The narrator of ''Chasing the Sea'' was edgy and garrulous, if always engaging. In ''God Lives in St. Petersburg,'' Tom Bissell reveals himself to be not only a subtle craftsman but also a mordant observer of a new generation lost in a complex and dangerous world

The narrator of ''Chasing the Sea'' was edgy and garrulous, if always engaging. In ''God Lives in St. Petersburg,'' Tom Bissell reveals himself to be not only a subtle craftsman but also a mordant observer of a new generation lost in a complex and dangerous world

'God Lives in St. Petersburg': Expensive Trips
By PANKAJ MISHRA

Published: February 27, 2005

IN his travel book, ''Chasing the Sea'' (2003), Tom Bissell described the extraordinary disappearance of Uzbekistan's Aral Sea: the Soviet Union, trying to divert water for cotton farming, had turned much of this large inland lake into a desert. Years earlier, Bissell had been a Peace Corps volunteer in Uzbekistan, but had returned home early for ''emotional and complicated'' reasons. A kind of helpless rage -- over both personal and national inadequacies -- drove ''Chasing the Sea'' and its detailing of the political and environmental devastation in the ''jigsaw of polysyllabic, hostile-sounding nations'' to the south of Russia. Bissell's first collection of short fiction, ''God Lives in St. Petersburg,'' deals mostly with Americans adrift in Central Asia; it also seems suffused by what one of his characters describes as ''the guilty futility one feels in countries less fortunate than America.''

In ''Aral,'' an American biologist named Amanda travels to the Aral Sea basin on behalf of the United Nations. She wishes to be as famous as Rachel Carson, Bissell writes, but ''mostly she crunched numbers'' and ''ran computer simulations that posited what would happen with no Aral Sea at all.'' Amanda ''e-mailed her findings to other biologists and tried to forget about the decades of pollution and insecticide and toxins in the Aral's exposed and windblown seabed.'' She also tried to forget about the thousands of children at risk for anemia.

The reader expects that this commonplace, career-obsessed academic, traveling with two colleagues she hates, will soon get her comeuppance in Uzbekistan. But it's still a bit surprising when a K.G.B. official, the father of children apparently blinded by the toxins of the Aral Sea, abducts her, ridicules her naïve nostrums for Uzbekistan -- charging citizens for water consumption -- and subjects her to an anti-American harangue. ''The difference between us, Professor, is that we know what suffering is,'' he begins. The official then accuses American businessmen of treating ''our women like cheap whores'' before going on to attack ''your corporations that take advantage of our workers while thinking we are too stupid to know the difference, your Peace Corps workers who castigate us as lazy and stinking. You have no tragedy and forget that such things exist, and if you know they do, you blame those whom the tragedy befalls. Americans are a people who've let their souls grow fat.''

The K.G.B. man proceeds to strand her in the desert. But Amanda's ordeal is not nearly as harsh as that of an American journalist, Donk, in the long story ''Death Defier.'' Donk, who ''believed in and tried to think about very little,'' thrives on the ''subterranean connections world media outlets had expertly tunneled beneath continents of human misery.'' His leg is blown off by an unexploded American bomb in Afghanistan.

In the title story, a tormented American missionary in a Central Asian city, who can't feel God anymore, ''though he could still hear him, floating and distant, broadcasting a surflike static,'' degenerates swiftly and nastily. In two stories, ''Expensive Trips Nowhere'' and ''Animals in Our Lives,'' relationships forged in America fail to survive exposure to foreign societies and cultures. Another story opens with the son of the American ambassador in a Central Asian country having sex with two Russian women as his mother walks into his room. (''Two chicks at once, Mom,'' he boasts before she kicks him out of his home.) He later kills a man during a drunken spree and, as the story ends, faces the prospect of prison.

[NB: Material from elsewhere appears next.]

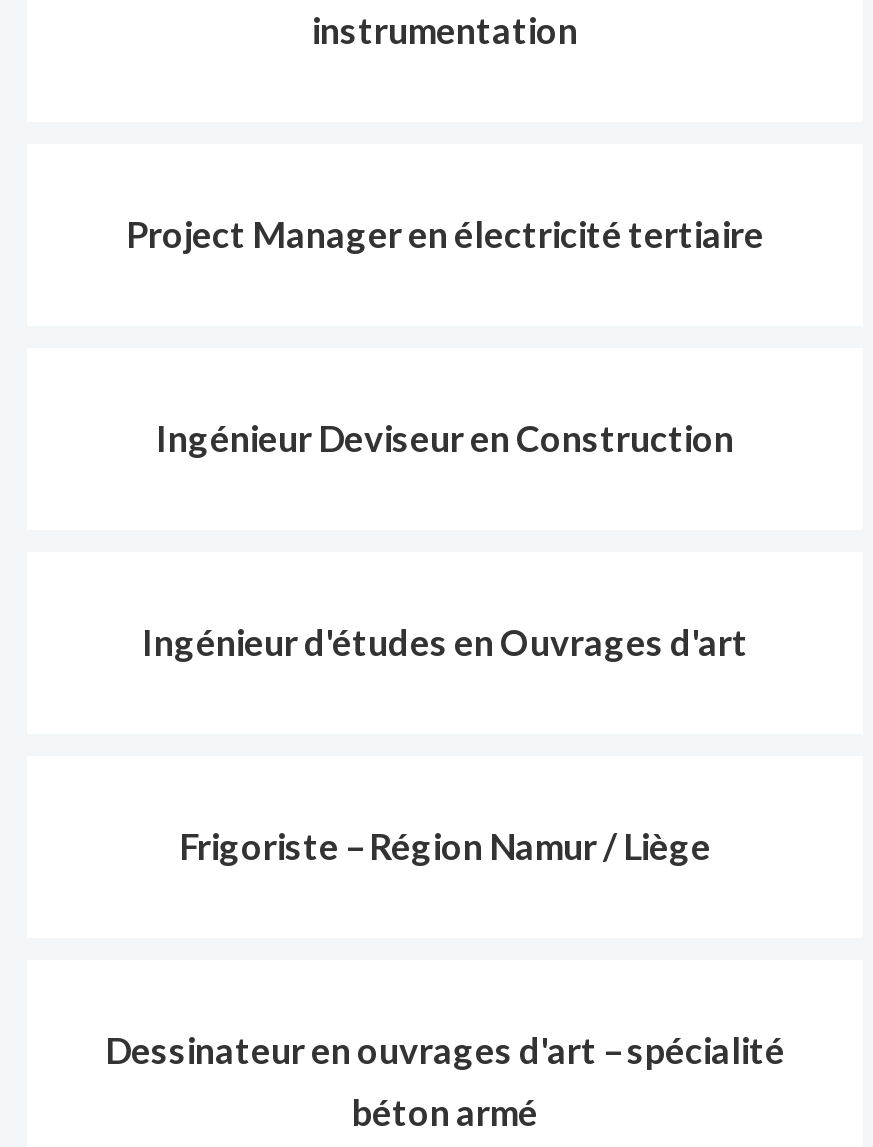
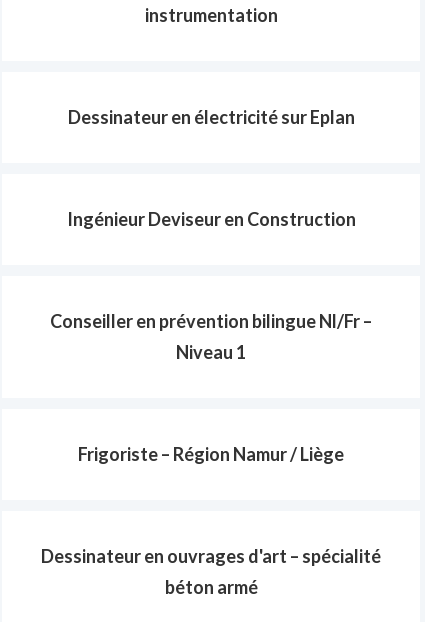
[126,213,764,257] Project Manager en électricité tertiaire -> [68,106,354,128] Dessinateur en électricité sur Eplan
[142,621,748,665] Ingénieur d'études en Ouvrages d'art -> [50,310,372,364] Conseiller en prévention bilingue Nl/Fr – | Niveau 1

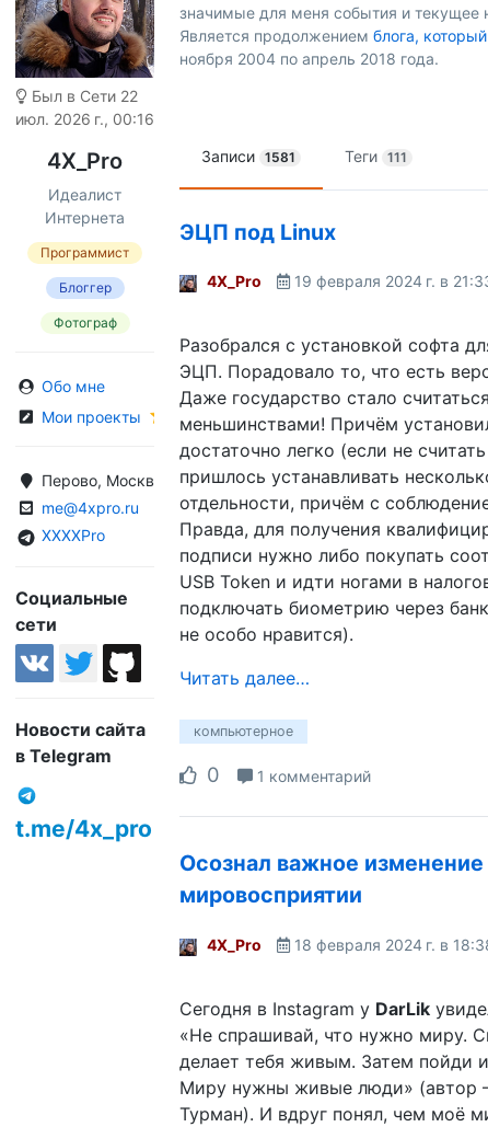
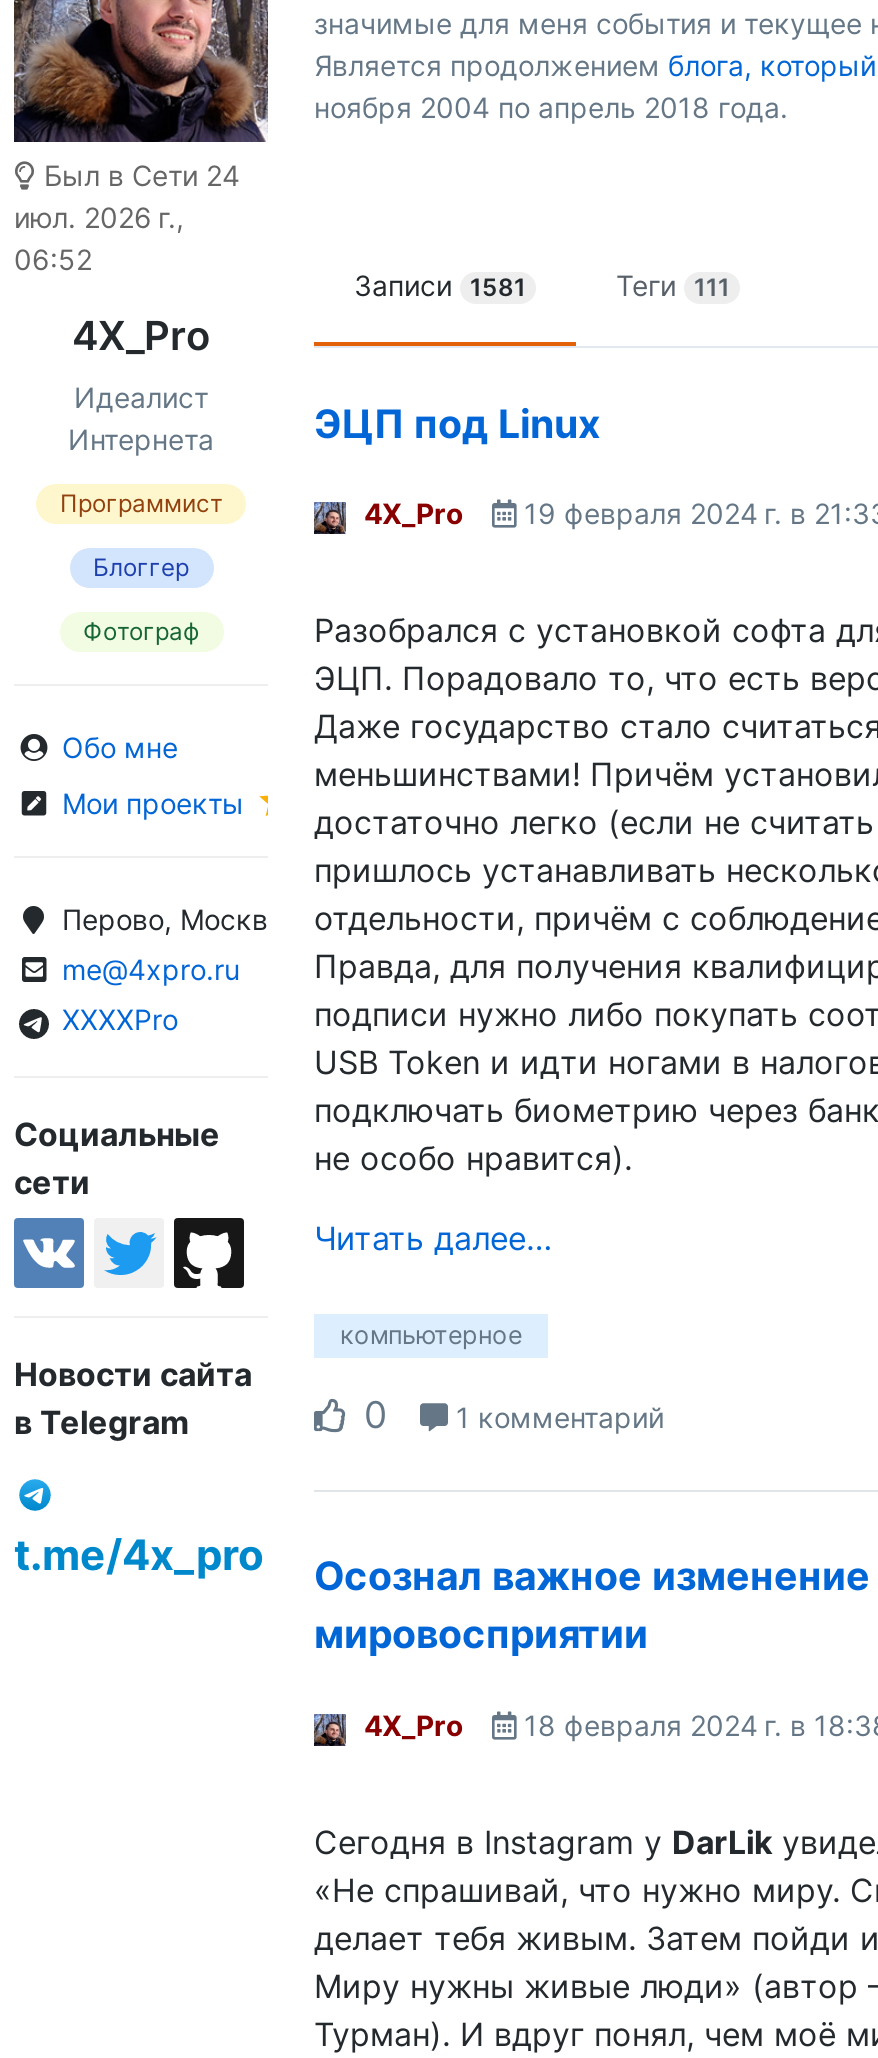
[15,87,154,129] Был в Сети 22 | июл. 2026 г., 00:16 -> [14,159,240,277] Был в Сети 24 | июл. 2026 г., | 06:52
moved [15,148,152,842] -> [14,313,264,1579]: 4X_Pro | Идеалист | Интернета | ... | в Telegram | t.me/4x_pro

Not since Paul Bowles, perhaps, has an American writer given his compatriots so hard a time in his fiction. None of Bissell's characters are very likable, and one feels relieved to have encountered them in a short story rather than a novel. As the Irish writer Frank O'Connor once pointed out, the short story accommodates misfits and outcasts -- people at the fringes of human society -- far better than novels do.

Bissell has a keen awareness of human loneliness -- what O'Connor defined as the mark of great short story writers. In the best of these stories, Douglas, ''a large, soft, American oaf'' from Manhattan who ''was never embarrassed to be an American, never hesitant to reveal his monolingual helplessness,'' goes on a hiking trip in Kazakhstan with his Midwestern wife, Jayne, and Viktor, a Russian soldier who now works as a tour guide. Alone in vast empty spaces, the three characters quickly discover unpleasant sides of each other's personalities. Jayne wishes to ''learn nothing new about the man she married.'' We see her through Viktor's eyes: ''Her face has the taut, squinty intensity Viktor knows well: the look of a worried American woman trying very hard to appear that she has seen it all.'' By constantly shifting the point of view, and by letting the reader enter the distrust and contempt each character secretly feels for the others, Bissell builds up to a terrific last scene in which Kazakh bandits abruptly appear.

With a pistol pointed at him, Douglas ''finds himself thinking of music, of poetry, of themes and motifs building to sensible effect. But life is not like that. Life is chaos. People are horrifyingly alive and unknowable.''

It was largely this awareness that in Paul Bowles's fiction repeatedly undermined, even deranged, travelers from the secure, highly organized societies of the West. But Bowles's post-World War II Americans moved through a politically placid world, more vulnerable to their own delusions than to the longings and frustrations of newly self-aware Asians and Africans. Writing in the 21st century, Bissell knows his characters cannot help identifying themselves, and being identified, with their country's great power and its diverse effect upon the world.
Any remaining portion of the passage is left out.